## Directions
In the records that follow, count the lines where the string "none" appears, and give the count with nothing added.

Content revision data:
[Start of Attachment]

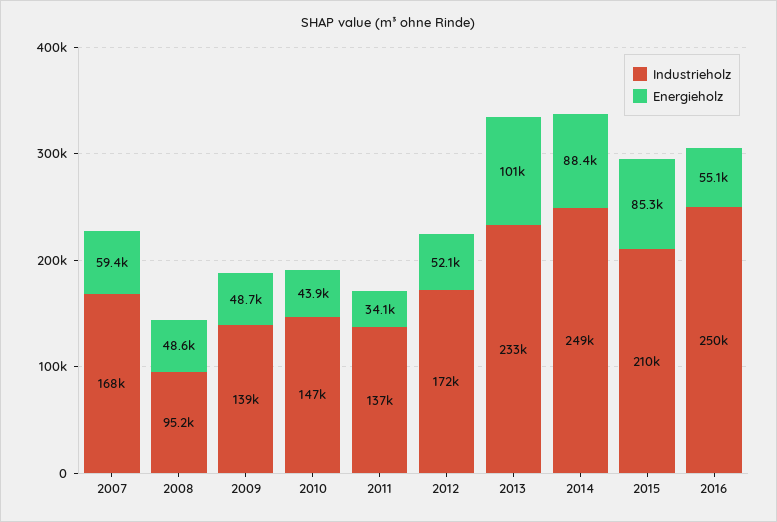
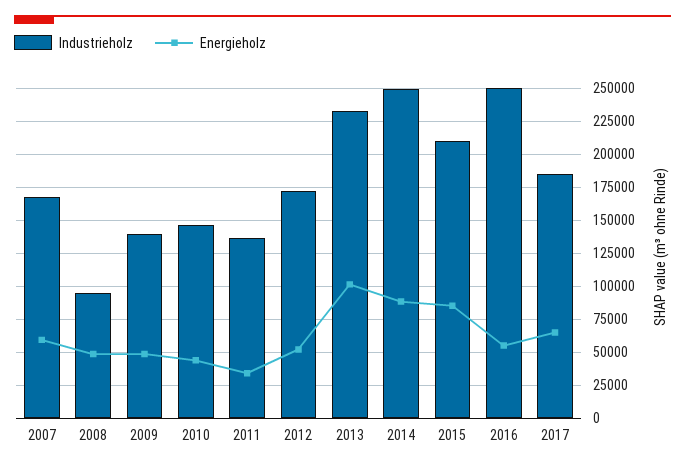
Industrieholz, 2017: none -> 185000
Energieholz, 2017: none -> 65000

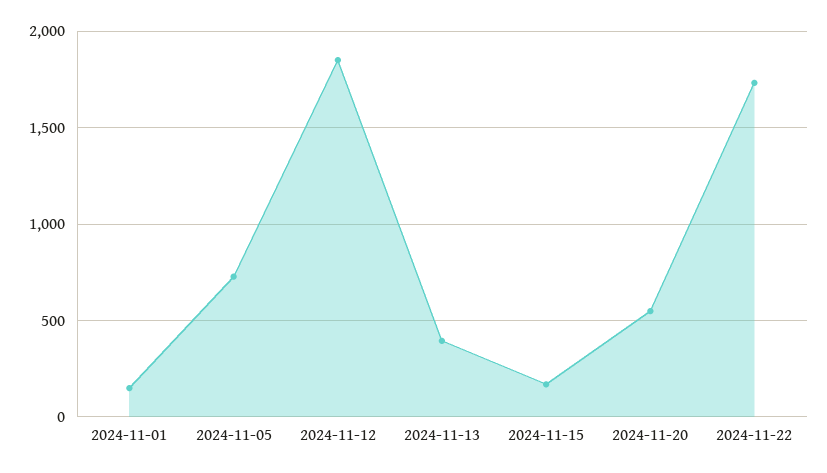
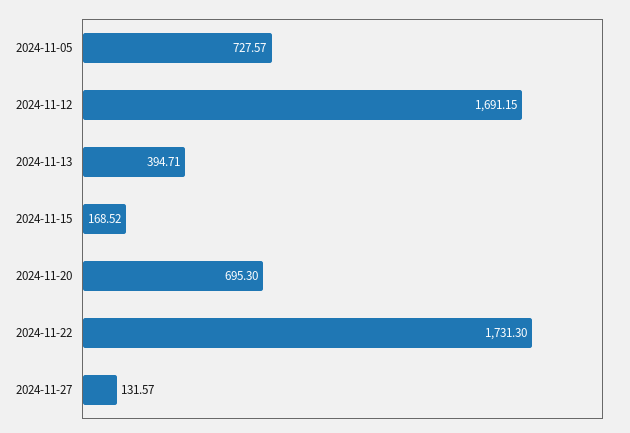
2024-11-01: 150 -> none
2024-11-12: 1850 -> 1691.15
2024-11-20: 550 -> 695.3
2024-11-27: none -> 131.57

[End of Attachment]

## Exercise result
4